Bandyta, który strzelał do policjantów, schwytany
Strzelanina we Wrocławiu. Dwaj policjanci w stanie krytycznym walczą o życie w szpitalu. Bandyta, który do nich strzelał, został zatrzymany w sobotę. To Maksymilian F., 44-latek poszukiwany listem gończym.
W sobotę rano policja zatrzymała bandytę, który ciężko ranił dwóch policjantów. Obaj walczą o życie w szpitalu, są w stanie krytycznym. Od piątkowego wieczora trwały poszukiwania mężczyzny. Wystawiono za nim list gończy, komendant główny policji wyznaczył też 100 tys. zł nagrody. Maksymilian F. ma 44 lata. Policja zatrzymała go w sobotę rano w pobliżu wrocławskiego stadionu. Informację tę podał rano o godz. 9.40 prezydent tego miasta i policja.
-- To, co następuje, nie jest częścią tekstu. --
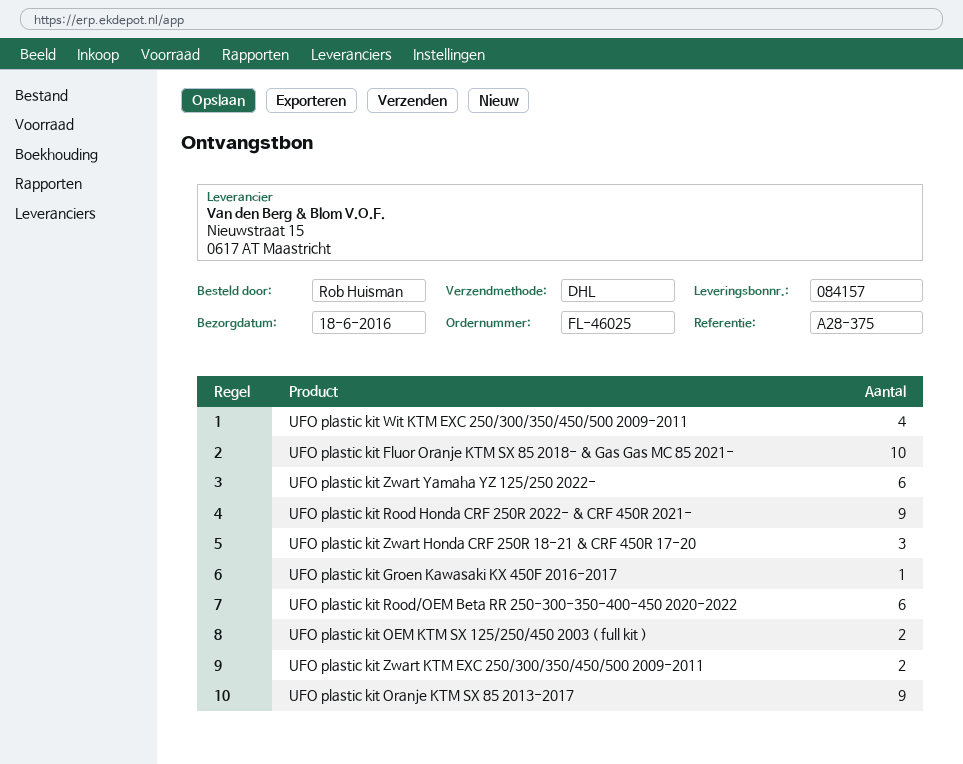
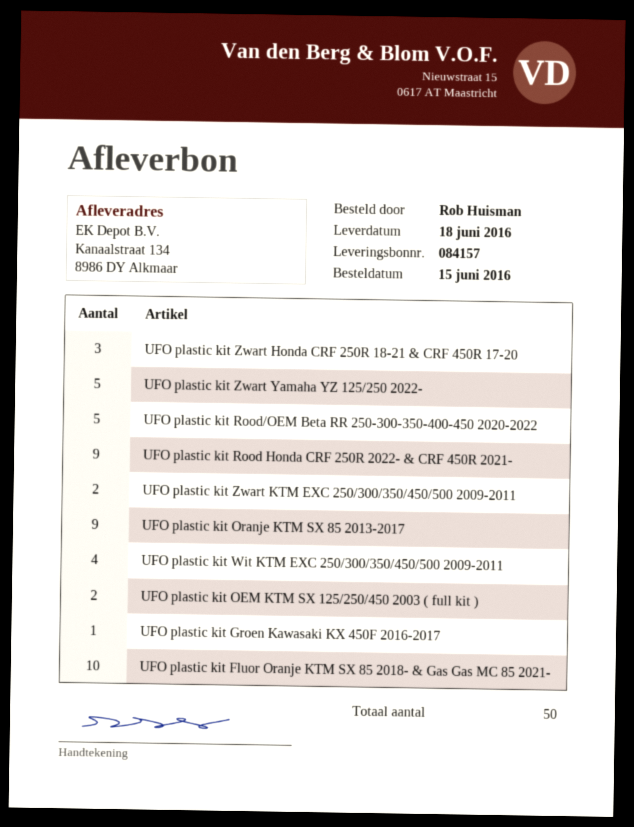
UFO plastic kit Zwart Yamaha YZ 125/250 2022-: 6 -> 5
UFO plastic kit Rood/OEM Beta RR 250-300-350-400-450 2020-2022: 6 -> 5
– Próbował uciec, ale został obezwładniony – przekazał rano na konferencji prasowej Łukasz Dutkowiak, oficer prasowy dolnośląskiej policji. Maksymilian F. w momencie zatrzymania miał przy sobie broń.
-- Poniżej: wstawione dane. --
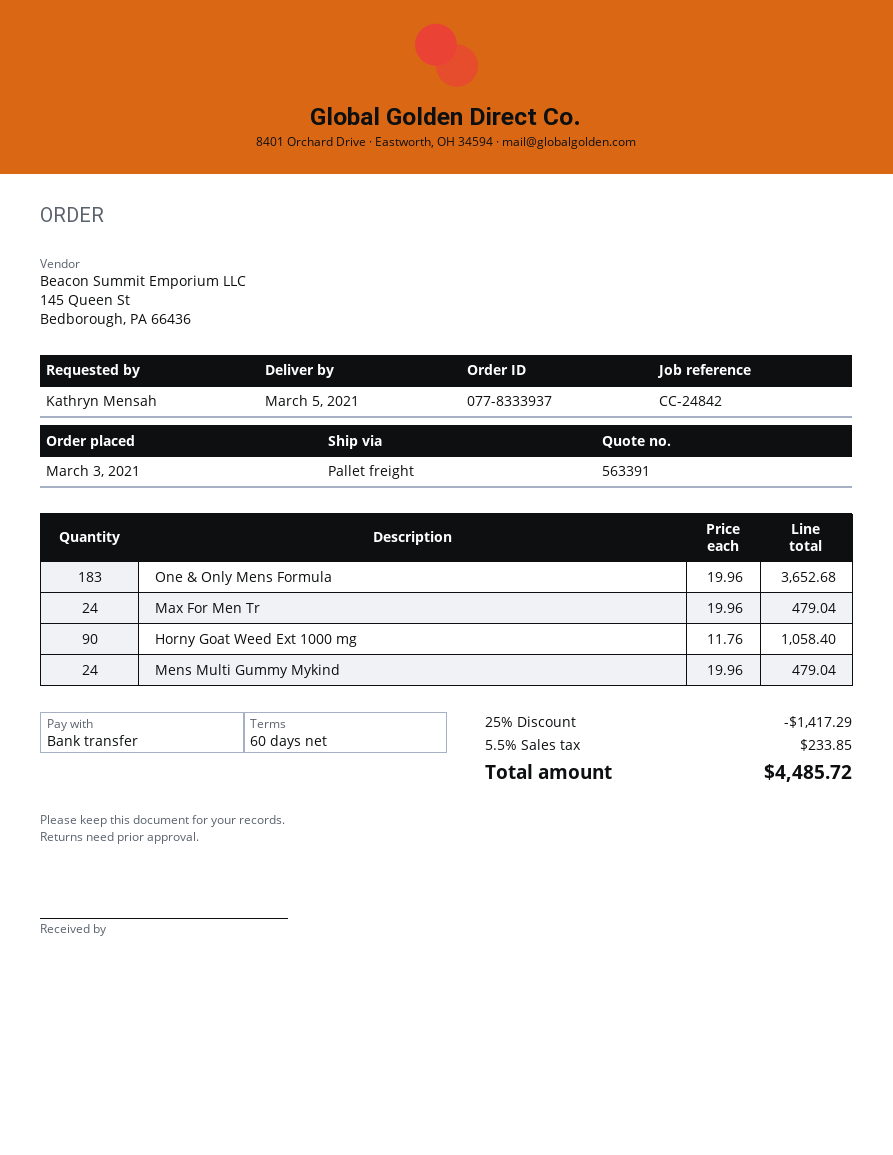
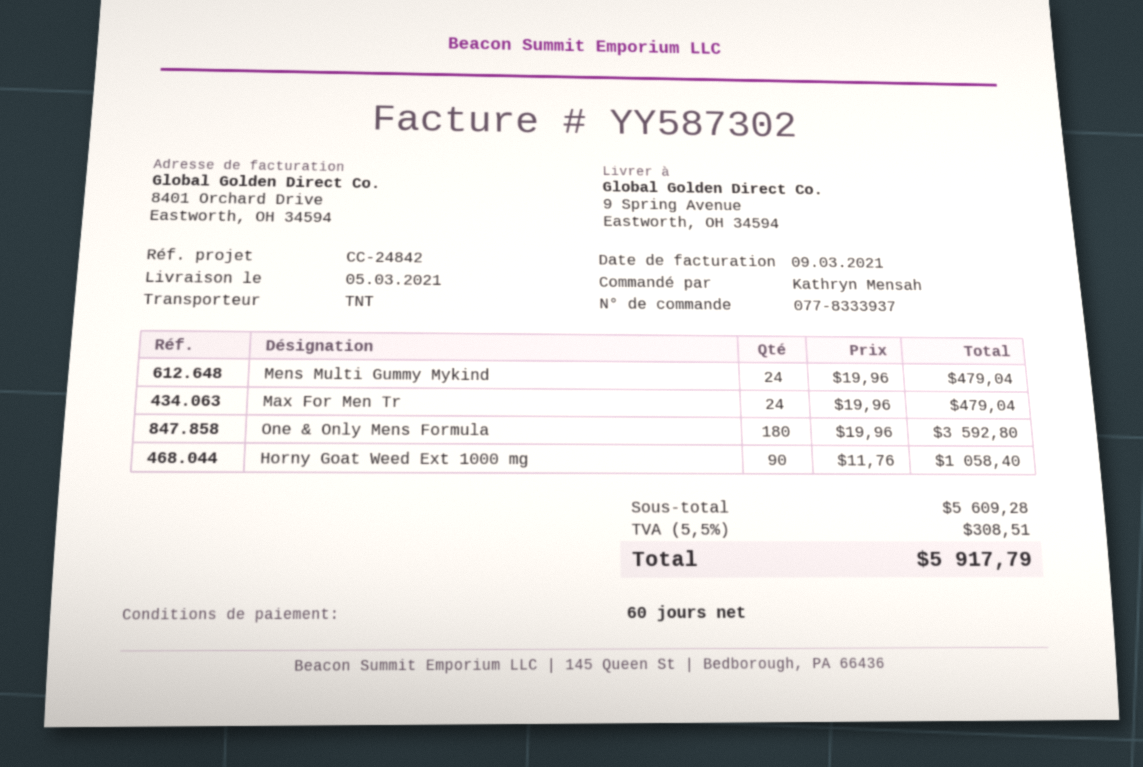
shipping method: pallet freight -> TNT
One & Only Mens Formula: 183 x 19.96 = 3652.68 -> 180 x 19.96 = 3592.80
discount: 25% = 1417.29 -> none
tax: 5.5% = 233.85 -> 5.5% = 308.51
total: 4485.72 -> 5917.79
Co się stało we Wrocławiu w piątek wieczorem? Jak podaje TVN 24, jeden z przechodniów zeznał, że około godziny 22.40 przy ulicy Sudeckiej usłyszał strzały. Ze stojącego w pobliżu samochodu marki Hyundai wybiegł mężczyzna. Wezwani na miejsce funkcjonariusze policji odkryli, że samochód był nieoznakowanym radiowozem. Policjanci transportowali nim 44-latka. Dwaj zostali postrzeleni prawdopodobnie w głowę, choć policja nie zdradza szczegółów zajścia. Nie wiadomo, czy bandyta podczas transportu nie strzelił im np. w plecy.